Description of the task
Print the entire listing below word for word, excluding its pictures.

Available data
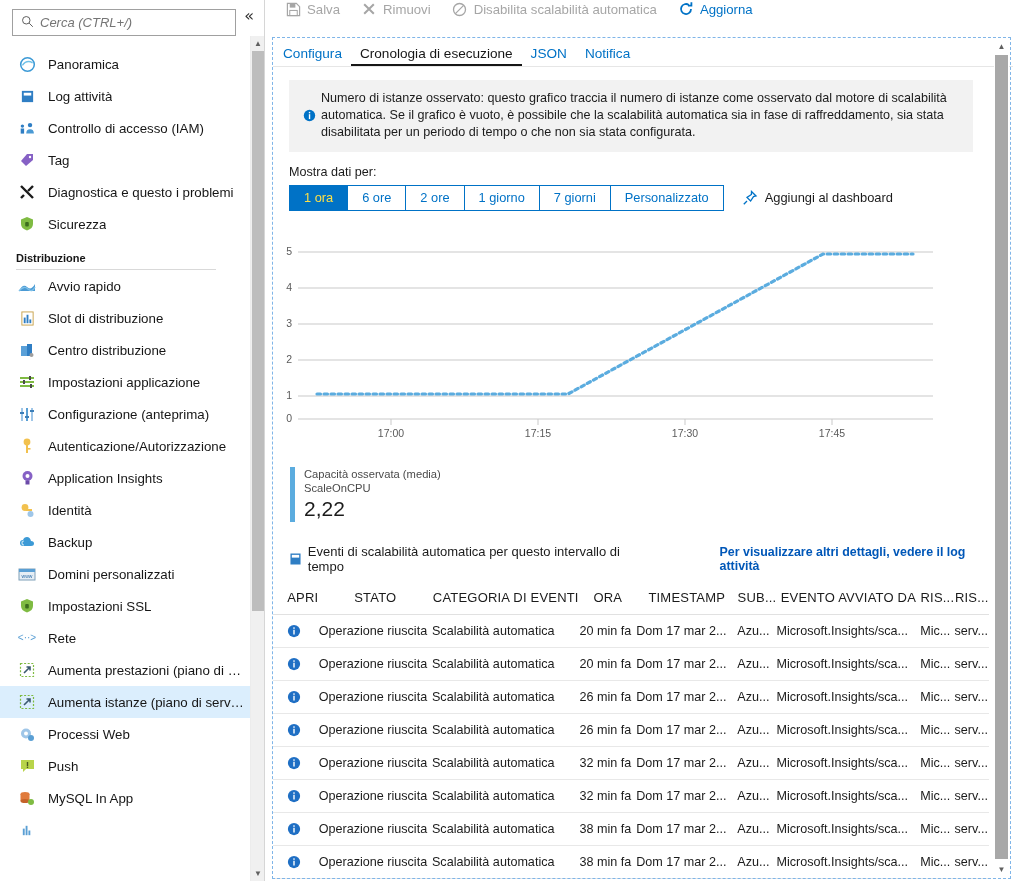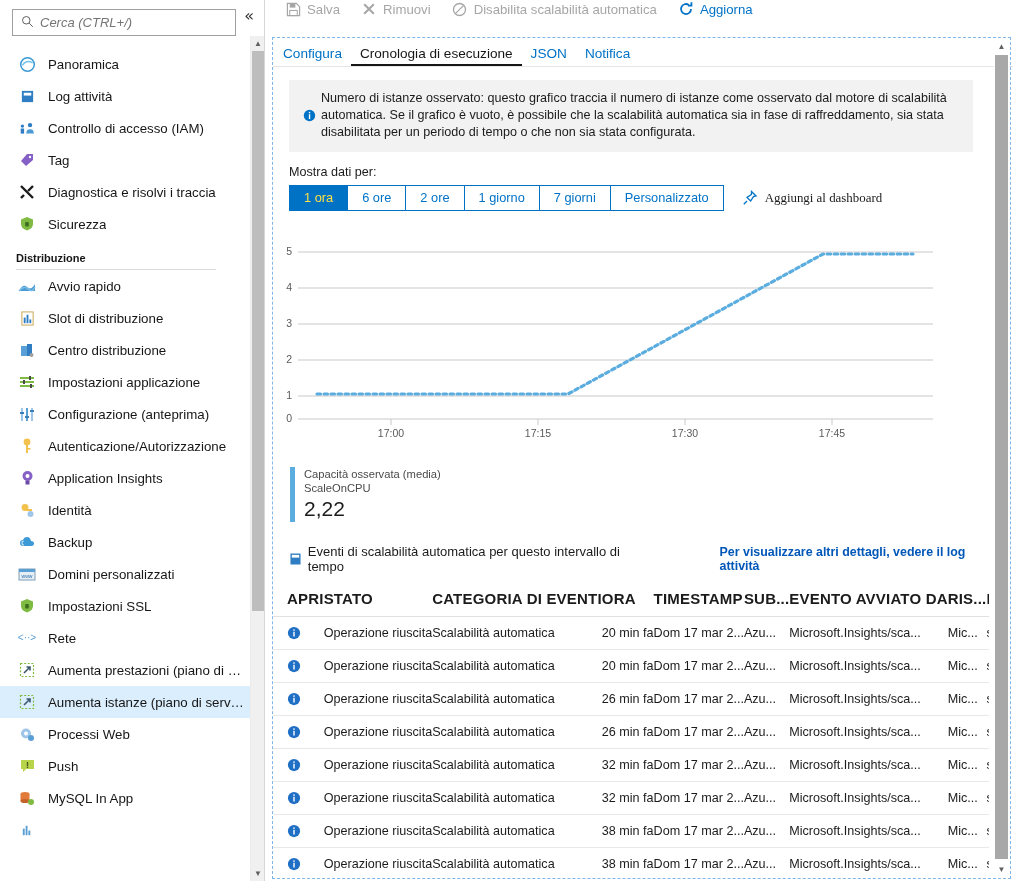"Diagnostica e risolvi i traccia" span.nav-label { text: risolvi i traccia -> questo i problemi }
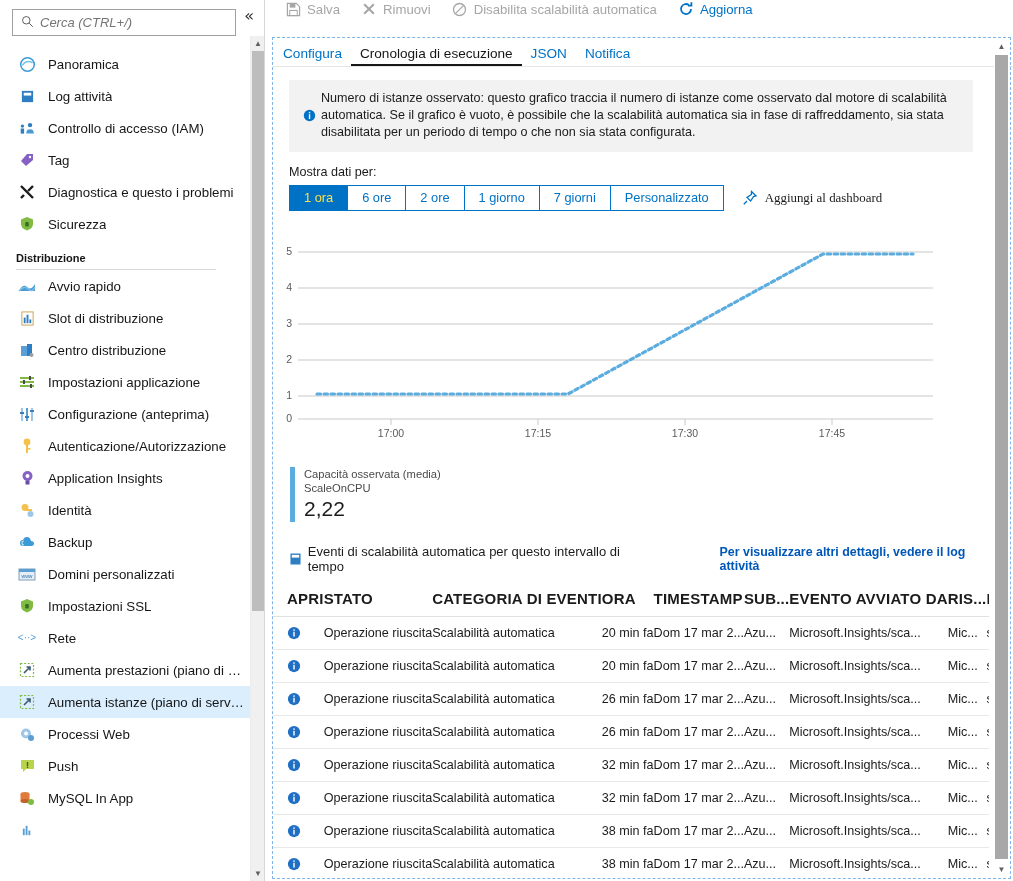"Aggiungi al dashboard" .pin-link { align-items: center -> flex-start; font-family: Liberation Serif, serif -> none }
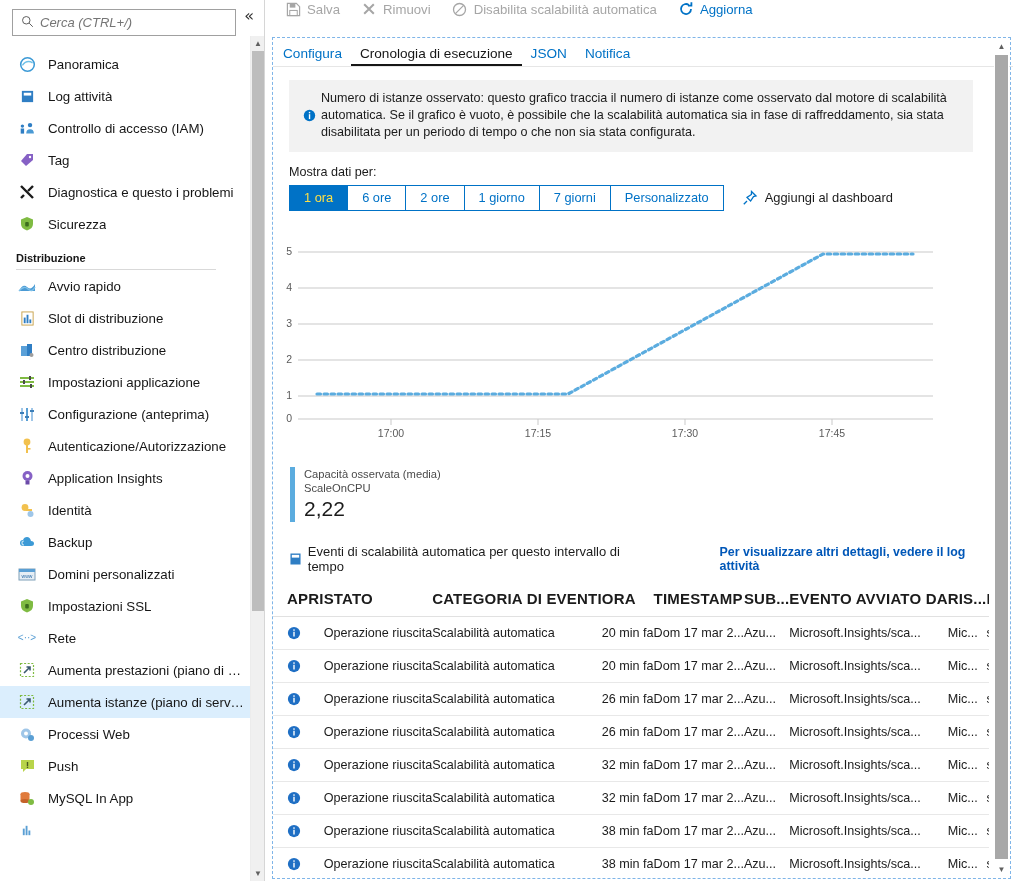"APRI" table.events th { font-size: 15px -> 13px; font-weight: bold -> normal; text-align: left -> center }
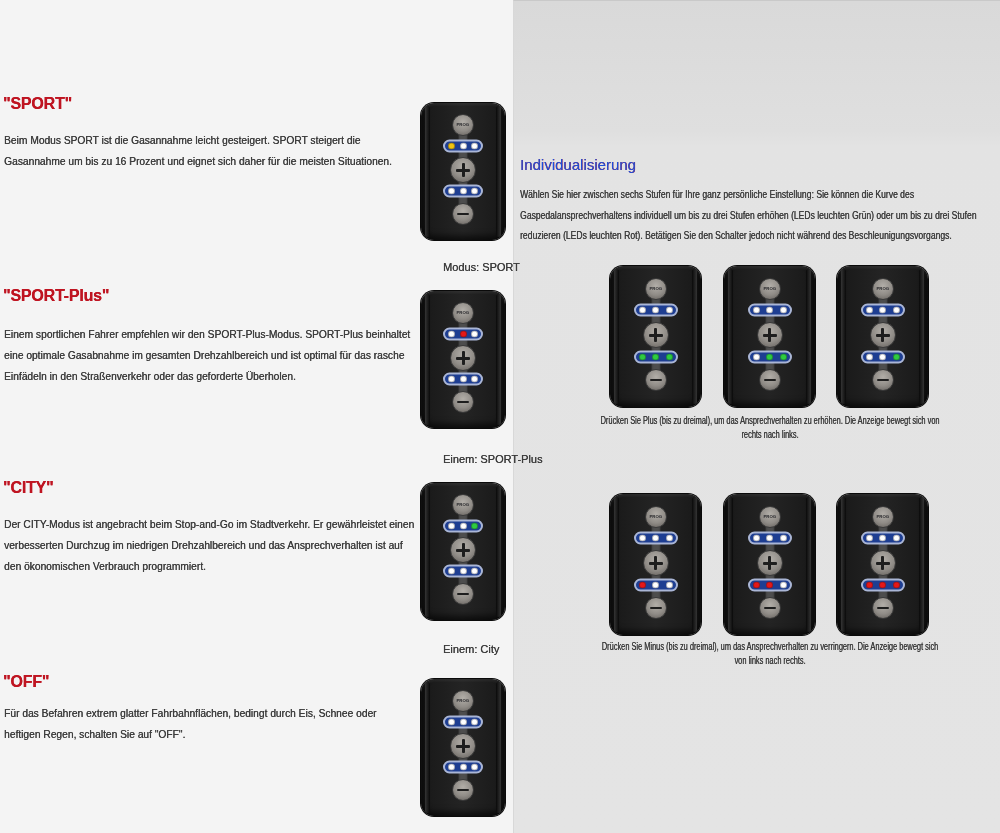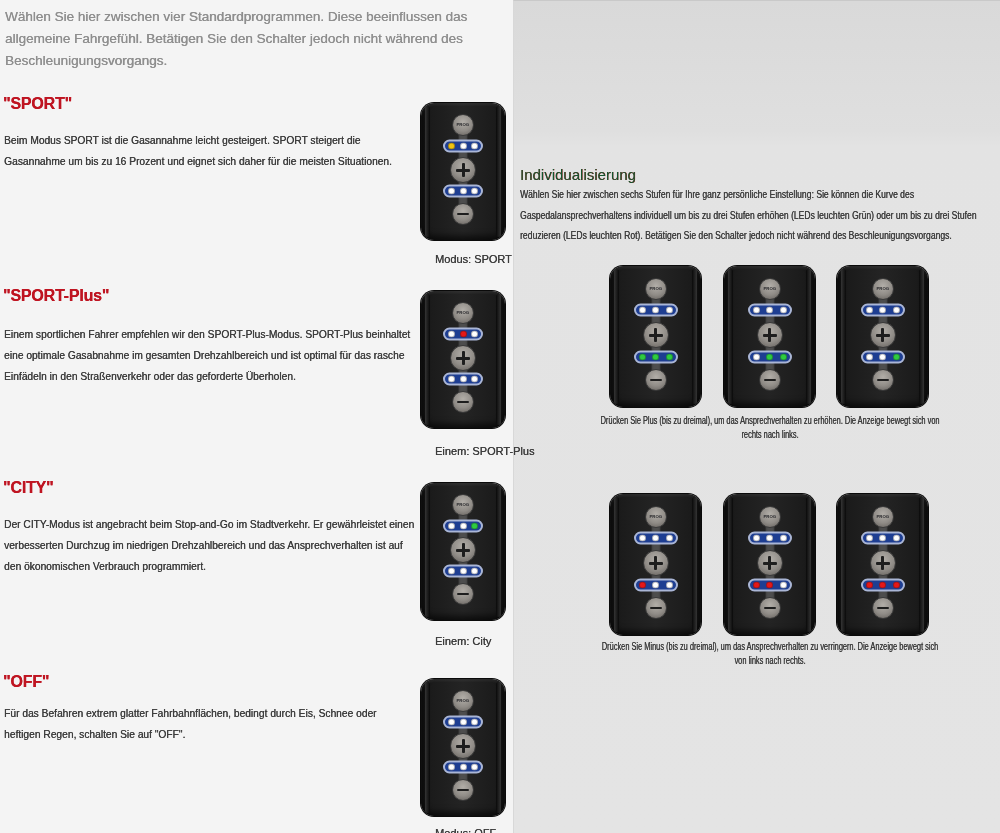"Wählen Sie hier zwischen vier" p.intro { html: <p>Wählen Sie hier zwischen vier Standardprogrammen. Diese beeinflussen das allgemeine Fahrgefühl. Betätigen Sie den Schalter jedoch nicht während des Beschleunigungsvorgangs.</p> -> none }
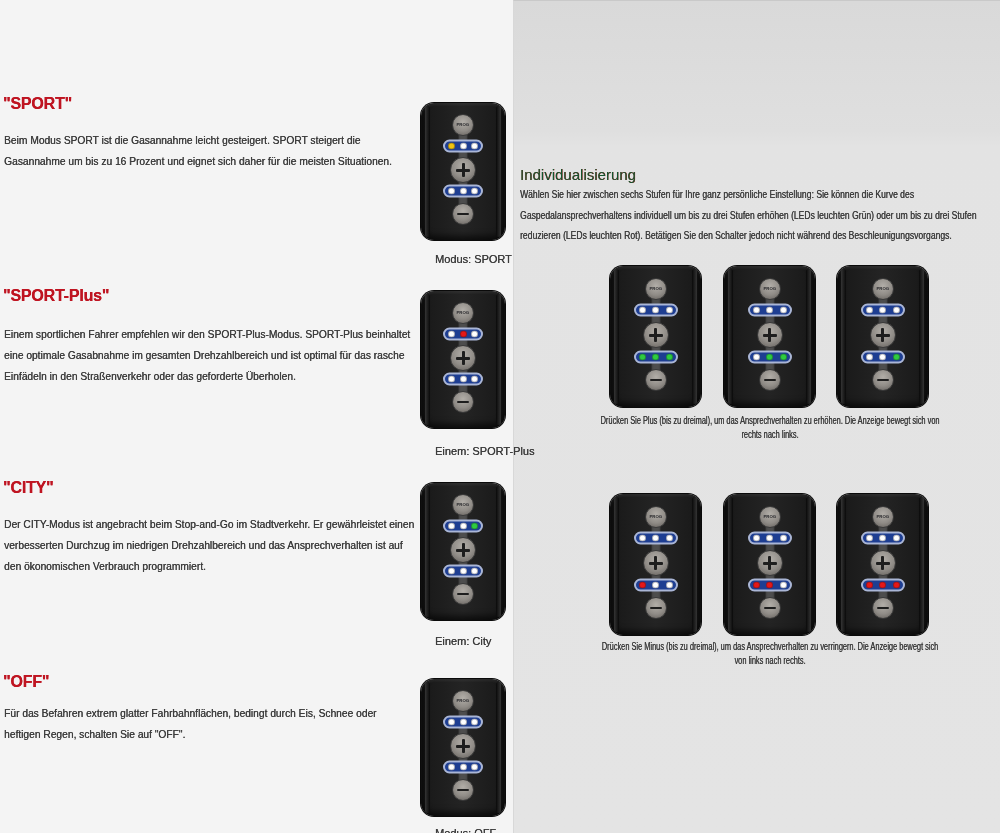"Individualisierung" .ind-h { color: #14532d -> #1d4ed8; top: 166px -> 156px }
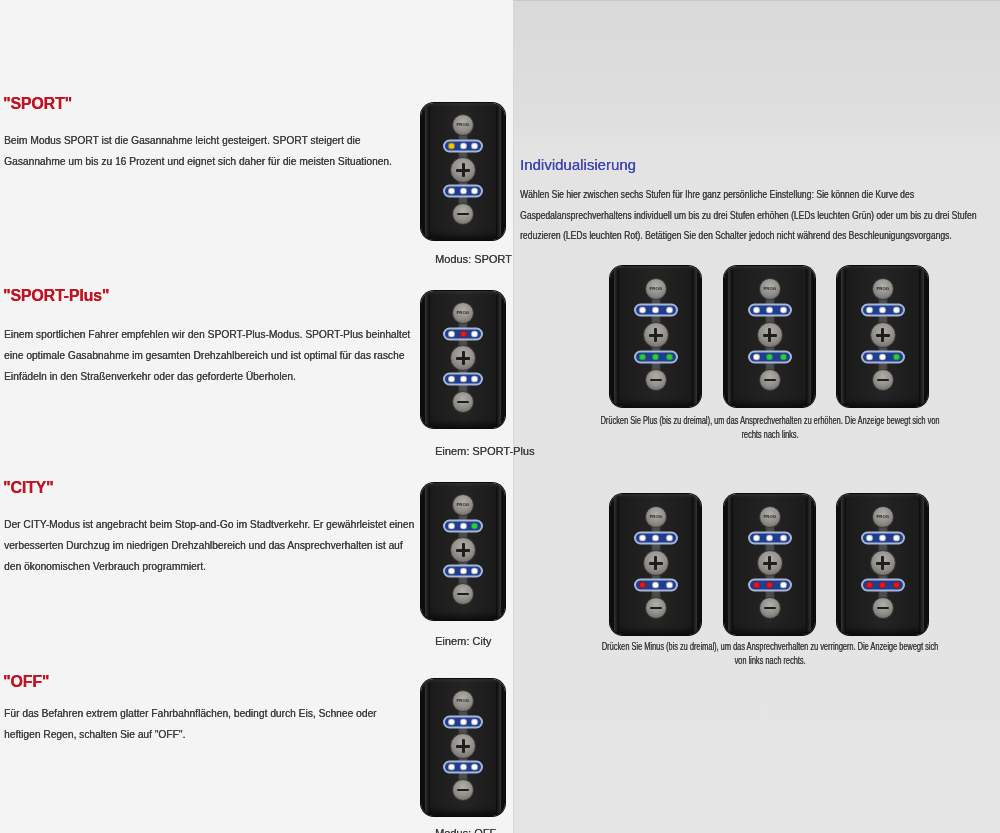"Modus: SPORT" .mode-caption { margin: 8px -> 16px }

Result below
"Diagnostica e risolvi i traccia" span.nav-label { text: risolvi i traccia -> questo i problemi }
"Aggiungi al dashboard" .pin-link { align-items: center -> flex-start; font-family: Liberation Serif, serif -> none }
"APRI" table.events th { font-size: 15px -> 13px; font-weight: bold -> normal; text-align: left -> center }
"Wählen Sie hier zwischen vier" p.intro { html: <p>Wählen Sie hier zwischen vier Standardprogrammen. Diese beeinflussen das allgemeine Fahrgefühl. Betätigen Sie den Schalter jedoch nicht während des Beschleunigungsvorgangs.</p> -> none }
"Individualisierung" .ind-h { color: #14532d -> #1d4ed8; top: 166px -> 156px }
"Modus: SPORT" .mode-caption { margin: 8px -> 16px }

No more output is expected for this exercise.